A new sampling protocol started to take effect July 16, and immediately caused problems particularly at the plant inspection station adjacent to the Miami airport. What’s going on, and what might be done to alleviate the problems?
APHIS wants to do a better job of steering inspections to higher risk materials based on the type of plant, the country of origin, and even, potentially, the shipper. Over time, lower-risk plants, sources, and shippers would receive less scrutiny, while others would receive more. APHIS has established a program known as the Propagative Material Release Program (PMRP), which would expedite lower risk materials while higher risk materials are looked at more carefully.
The problem is, for many imports, APHIS lacks enough data to make risk-based decisions. So, the agency decided to dramatically increase the amount of material to be inspected, at least temporarily. In theory, over time, better data would drive the decisions. The problem is getting there from here.
The new risk-based sampling protocol leads to much higher inspection rates, especially for large shipments, or shipments that involve multiple types of plants. Virtually 100 percent inspection is the result in many cases. Mixed shipments are common, as customers often order a number of species and varieties, and it may not be practical for each to be shipped separately to the same customer.
So the new protocol immediately led to major delays in Miami at what is the peak season for poinsettia cutting imports. Adding insult to injury, hot summer weather and a lack of refrigeration in inspection facilities means highly perishable product is at risk of quality loss, or worse. Fortunately, APHIS quickly realized the problem, and moved to give inspection station directors the temporary discretion to adjust their approach.
Timing is often important, and ANLA was already scheduled to address the 2012 APHIS/CBP Stakeholder Conference. This important conference took place July 17, the day after the new protocol took effect. This gave ANLA a perfect platform to elevate concerns about the new policy, and the need for some modifications. We supported APHIS’ long-term goal of better risk decision making, but called for changes that would end the near-term disruption. We also had the chance to remind the regulators that “stakeholder collaboration” means more than publishing a Federal Register notice, or notifying industry just before a new policy takes effect. Rather, effective collaboration should mean informal consultation with the associations and regulated industry to get a sense of what a change will mean on the ground. The regulators still retain the authority to make their decisions, but the decisions are going to be better.

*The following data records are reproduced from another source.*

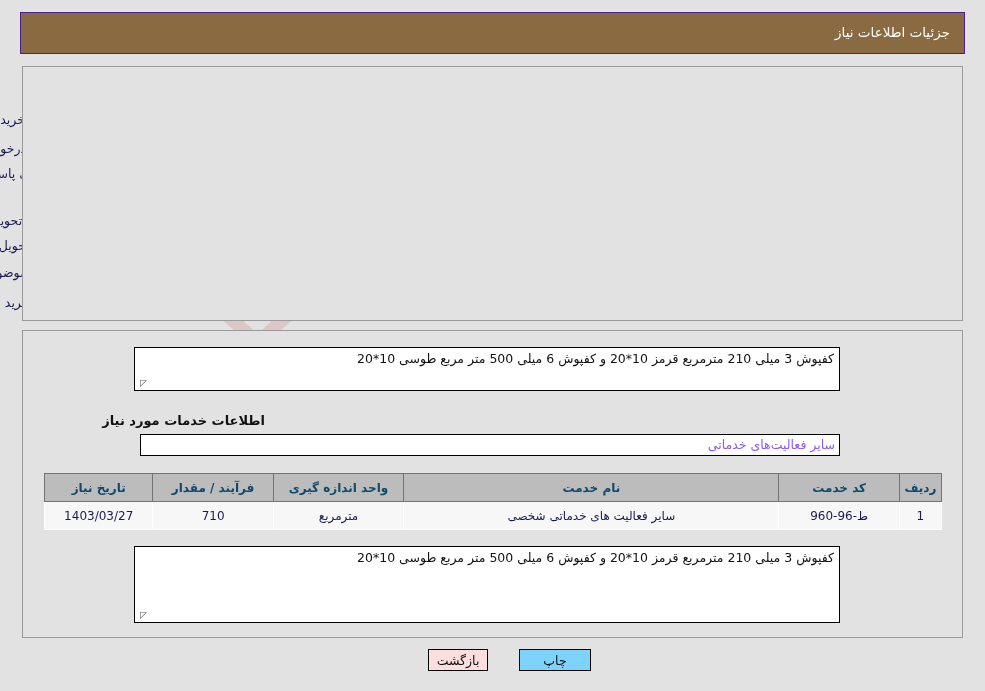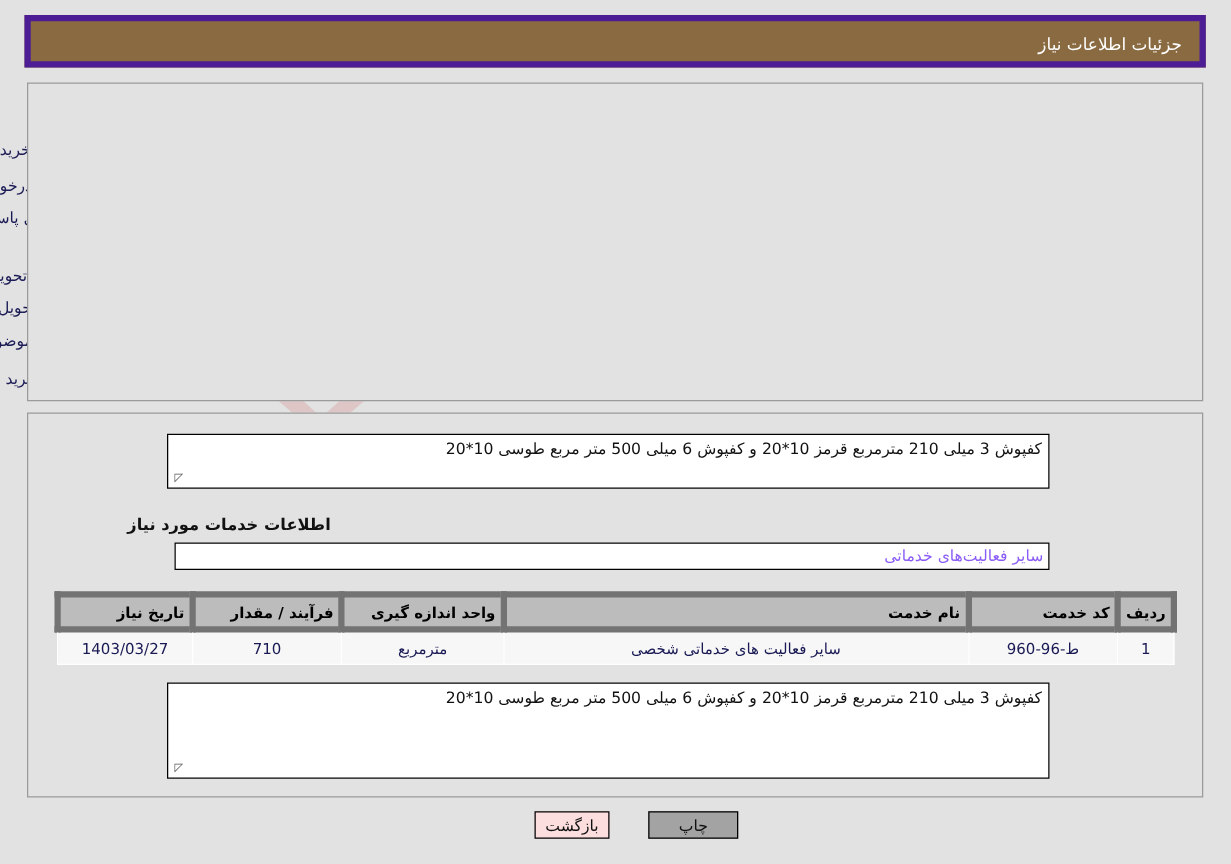--- a/index.html
+++ b/index.html
@@ -76,21 +76,21 @@
     background: rgba(200, 60, 60, 0.19);
     transform: rotate(45deg);
   }
 
   
   #titlebar {
     position: absolute;
     left: 20px; top: 12px;
     width: 945px; height: 42px;
     background: #8a6a40;
-    border: 5px solid #4c1d95;
+    border: 1px solid #4c1d95;
     color: #ffffff;
     z-index: 10;
   }
   #titlebar .title-text {
     position: absolute;
     right: 14px;
     top: 11px;
     font-size: 13.5px;
     color: #ffffff;
   }
@@ -201,27 +201,27 @@
     position: absolute;
     left: 44px; top: 473px;
     width: 898px;
     border-collapse: collapse;
     font-size: 12px;
     z-index: 9;
     direction: rtl;
   }
   #tbl th {
     background: #bcbcbc;
-    border: 5px solid #737373;
-    color: #000000;
+    border: 1px solid #737373;
+    color: #0c4a6e;
     font-weight: bold;
     font-size: 12px;
     height: 28px;
     padding: 0 4px;
-    text-align: right;
+    text-align: center;
   }
   #tbl td {
     background: #f7f7f7;
     border: 1px solid #ffffff;
     color: #1a1a55;
     height: 28px;
     padding: 0 4px;
     text-align: center;
     font-size: 12px;
   }
@@ -232,21 +232,21 @@
     border: 1px solid #000000;
     font-size: 12.5px;
     color: #111111;
     height: 22px;
     display: flex;
     align-items: center;
     justify-content: center;
     cursor: pointer;
     z-index: 9;
   }
-  #btn-print  { left: 519px; top: 649px; width: 72px; background: #a3a3a3; }
+  #btn-print  { left: 519px; top: 649px; width: 72px; background: #7dd3fc; }
   #btn-back   { left: 428px; top: 649px; width: 60px; background: #fbdedd; }
 
   .lnk {
     position: absolute;
     font-size: 12.5px;
     color: #1f3fd0;
     cursor: pointer;
     white-space: nowrap;
   }
 </style>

As the chaotic week of July 16 came to an end, APHIS put the new policy on hold, and has pledged to look at modifications. Most of the inspectors, and the scientists who designed the protocol, are well-intentioned and committed public servants who want to do a good job. Their work is important to the industry, but yet how they do it can have huge economic implications. The good news is that APHIS will work with us to refine their approach in the short term, with more effective risk-based inspections remaining the long-term goal.